Under current Senate rules, a majority of 51 senators is not enough to pass legislation that the minority party wants to filibuster. It is for this reason that journalist Art Harman contributed an opinion article to The Hill on January 24 in which he raised the following points:
Why on earth is the Senate minority leader in the loop at all in a Republican Senate, much less effectively sitting in the driver’s seat? It’s because of the charred remnants of the old Senate tradition, still called the “filibuster,” long after the requirement to demonstrate rhetorical stamina was eliminated.
Until the rules were changed in 1970, use of the filibuster was incredibly rare, but today, every bill is effectively held hostage to a 60-vote majority found nowhere in the Constitution. The effect has been to neuter the Senate and thereby the House. To force Republicans to write bills for Senator Schumer’s approval rather than for Americans who want to secure our border, restore our nation’s defense, bring home our jobs and repeal and replace ObamaCare.
After providing several examples of how the filibuster has obstructed the Trump administration’s efforts to accomplish its objectives, including eliminating ObamaCare and obtaining Senate confirmation for some of Trump’s appointees, Harman observed:
There’s lots of talk about a return to regular order and passing real budgets, but as long as the legislative filibuster survives, there is little chance we will ever see anything but perpetual continuing resolutions.

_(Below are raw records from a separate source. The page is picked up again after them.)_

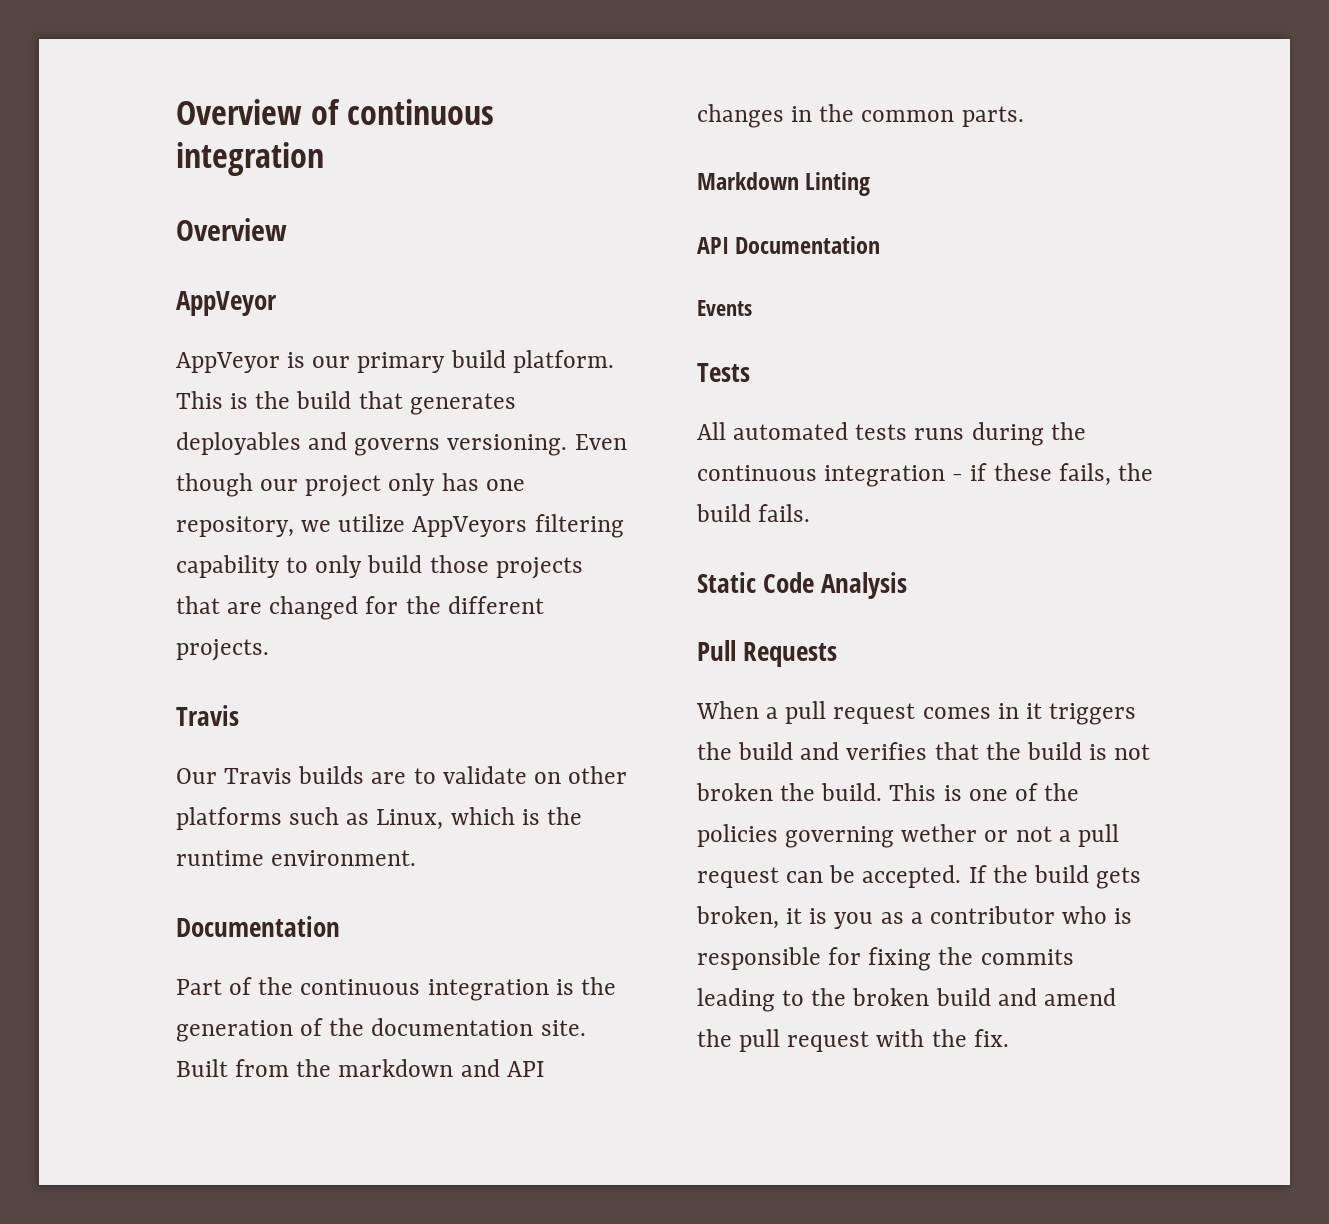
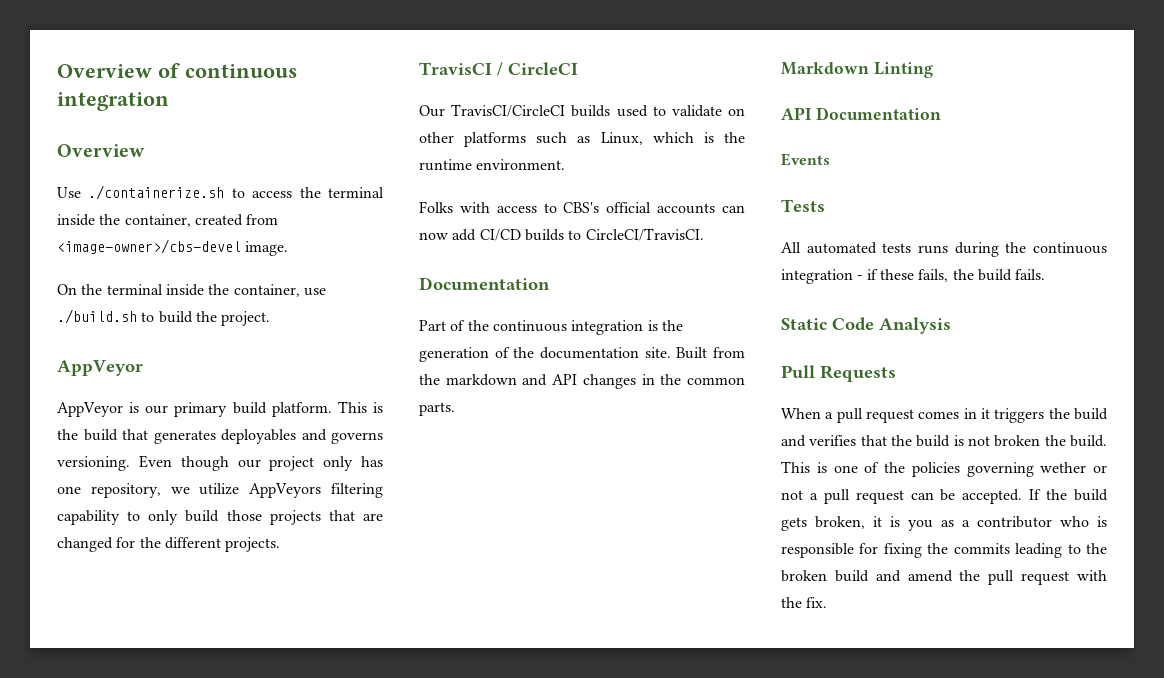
(287, 229) none -> [57,185,384,200] [57,214,279,227] [57,239,289,256] [57,284,326,297] [57,309,271,326] // Use ./containerize.sh to access the terminal inside the container, created from <image-owner>/cbs-devel image. // On the terminal inside the container, use ./build.sh to build the project.
[176,705,239,726] [176,766,407,784] Travis // Our Travis builds are -> [419,62,578,76] [419,104,648,117] TravisCI / CircleCI // Our TravisCI/CircleCI builds used
(417, 858) none -> [419,201,745,214] [419,228,704,241] // Folks with access to CBS's official accounts can now add CI/CD builds to CircleCI/TravisCI.

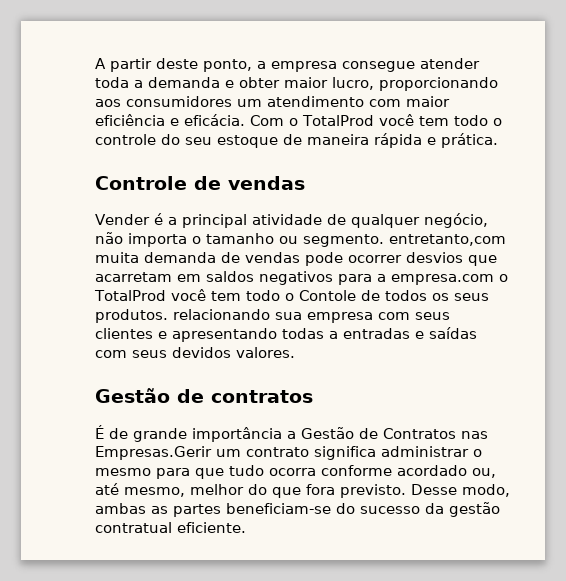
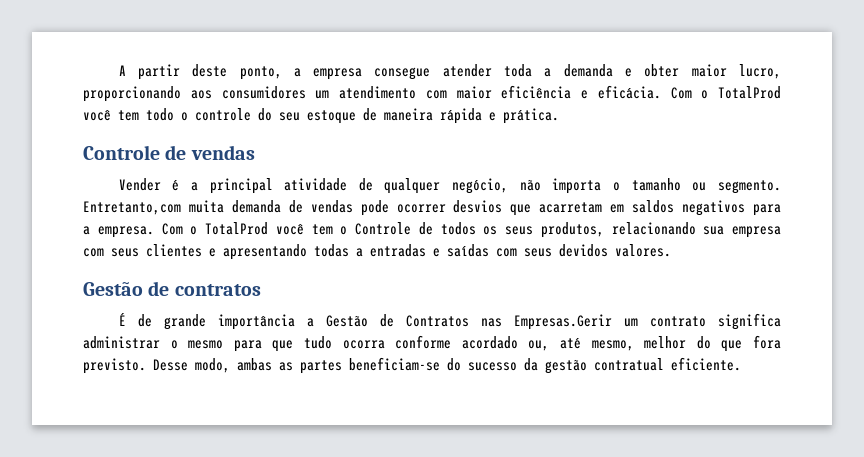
[389,234,506,246] entretanto,com -> [83,201,181,215] Entretanto,com
[391,274,508,285] [94,289,356,301] empresa.com o TotalProd você tem todo o Contole -> [97,222,411,238] empresa. Com o TotalProd você tem o Controle
[95,309,168,323] produtos. -> [540,222,604,238] produtos,

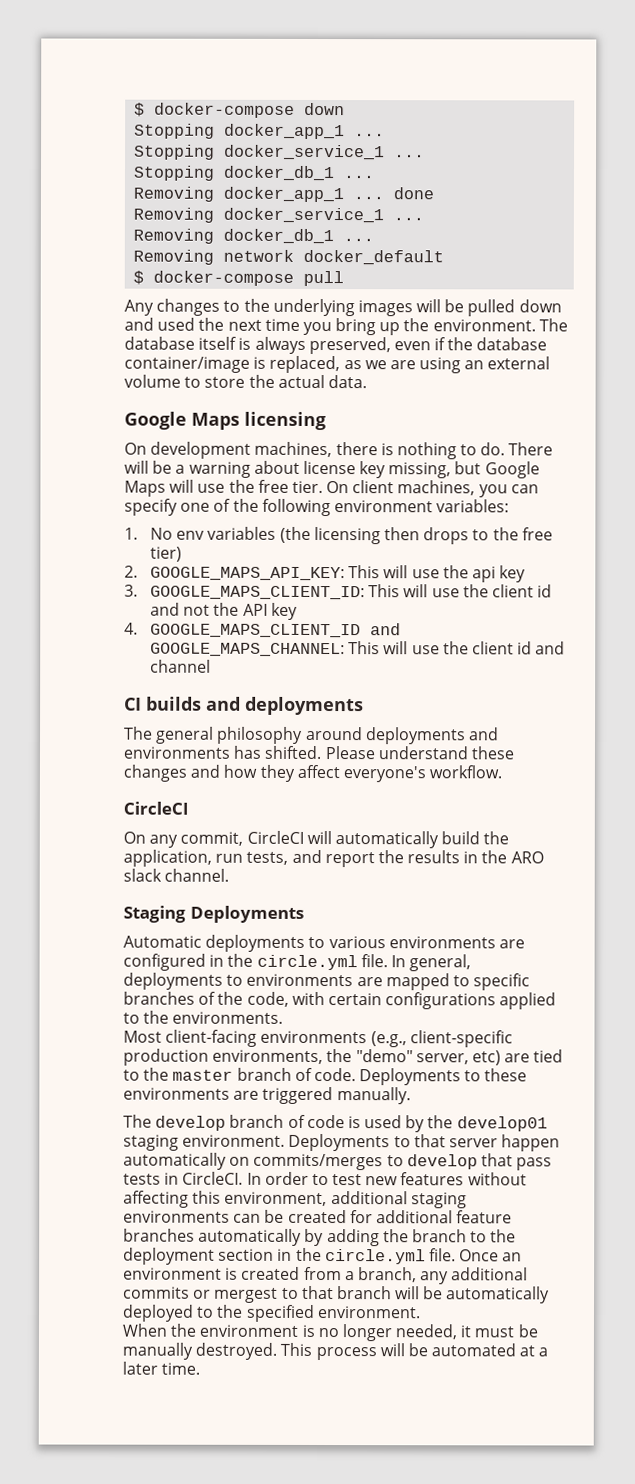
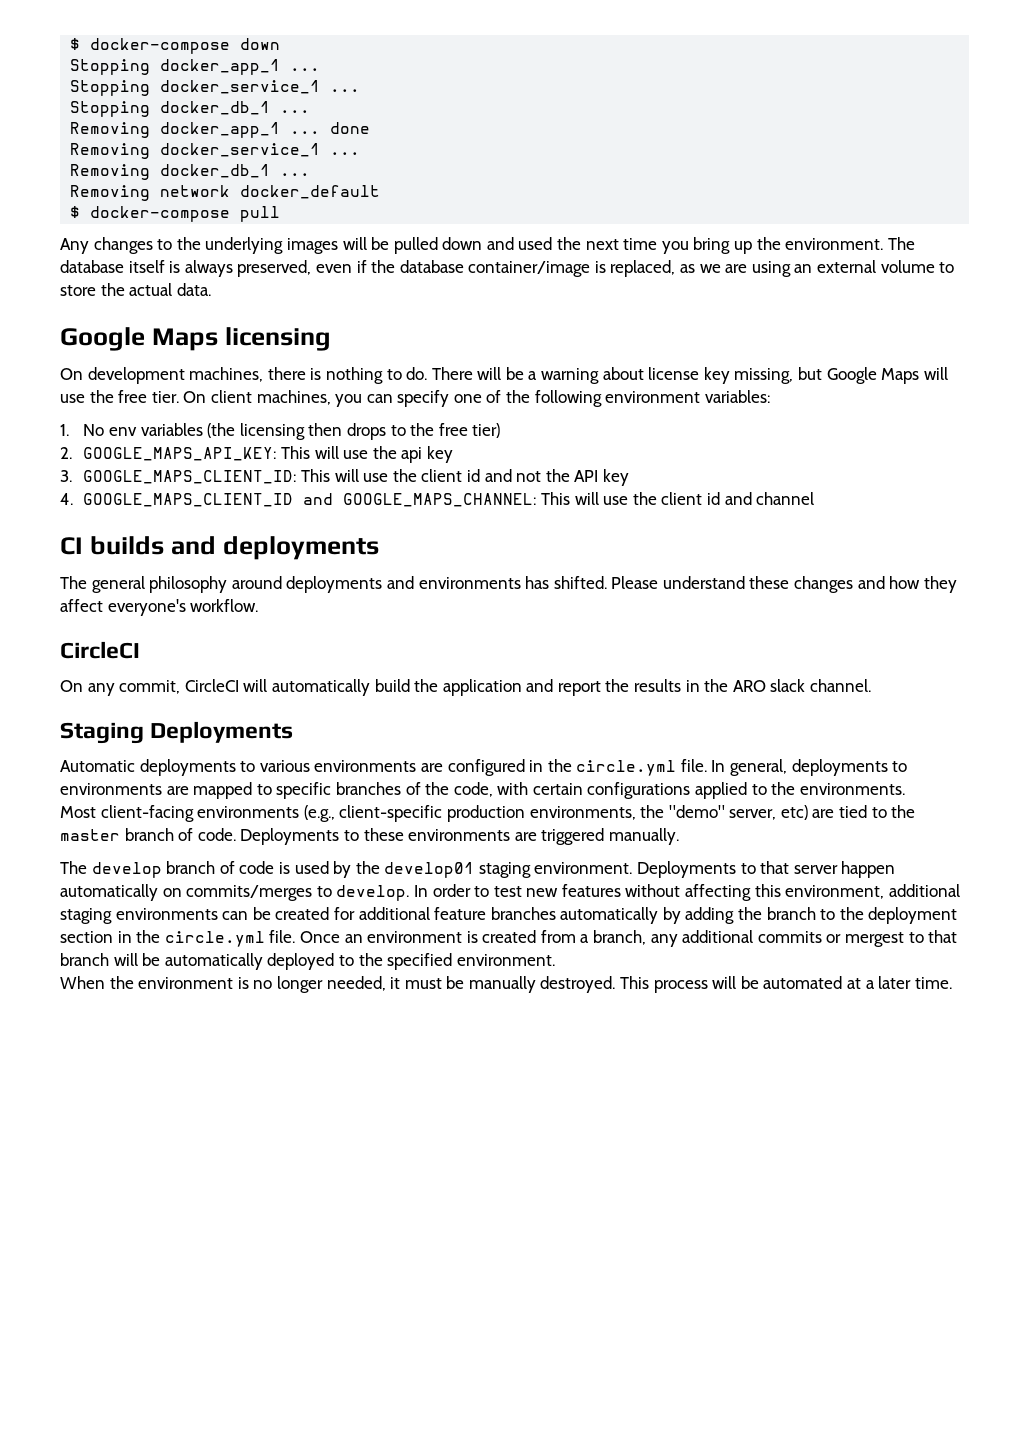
[123,849,289,867] application, run tests, -> [442,679,522,696] application
[406,1153,553,1171] [123,1171,244,1185] develop that pass tests in CircleCI. -> [336,885,410,901] develop.

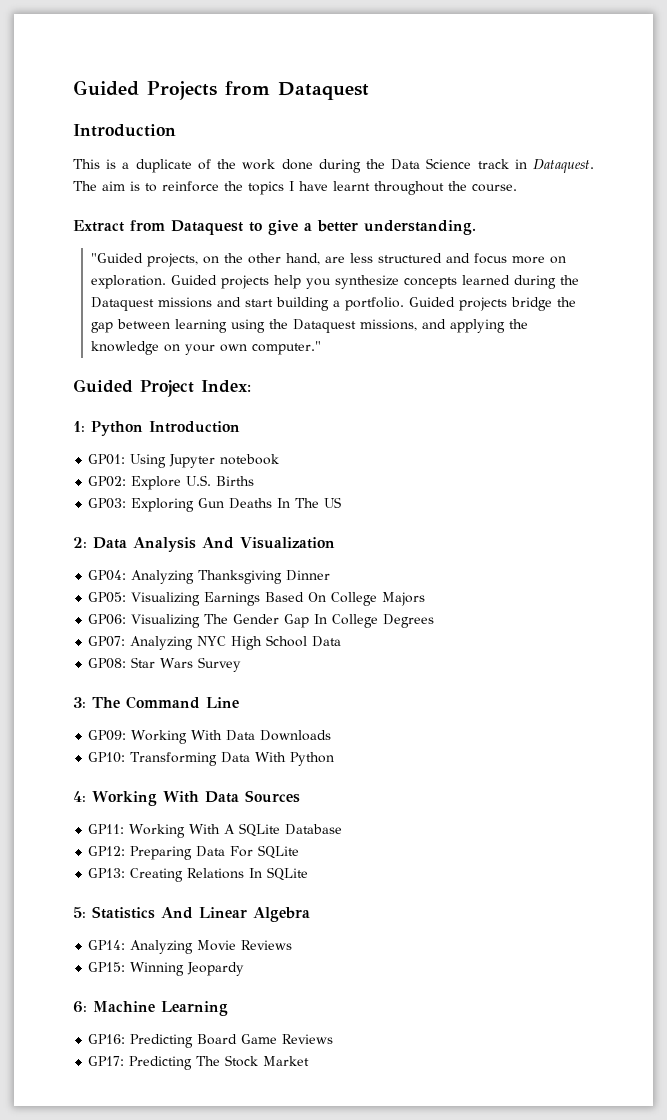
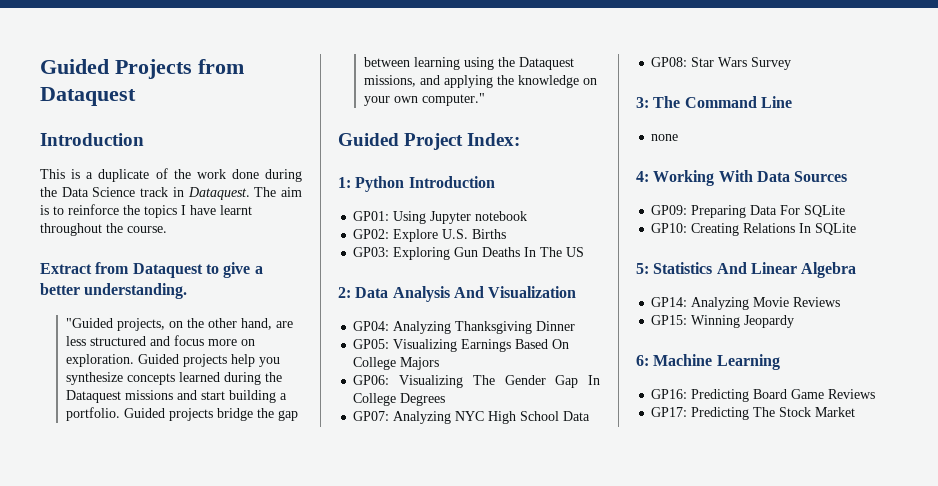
[88,730,332,744] [88,752,335,766] // GP09: Working With Data Downloads // GP10: Transforming Data With Python -> [651,134,679,141] // none
[88,823,343,838] [88,846,126,856] GP11: Working With A SQLite Database // GP12: -> [651,205,688,215] GP09:
[88,868,126,878] GP13: -> [651,223,688,233] GP10:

Harman noted that had not the Senate eliminated the filibuster for votes on Supreme Court nominees, Neil Gorsuch would never have been confirmed as an associate justice on the U.S. Supreme Court. (Gorsuch’s nomination received 54 votes of approval.)
Harman quoted one of Trump’s tweets expressing support for exercising what is called “the nuclear option” (eliminating the filibuster): If the “stalemate continues, Republicans should go 51% (Nuclear Option) and vote on real, long-term budget, no C.R.s!”
The article concluded by admonishing members of Congress: “If the Senate ends the legislative filibuster, Congress had better pass a budget that includes full funding for the wall, and then pass actual budgets by September 30 in regular order.”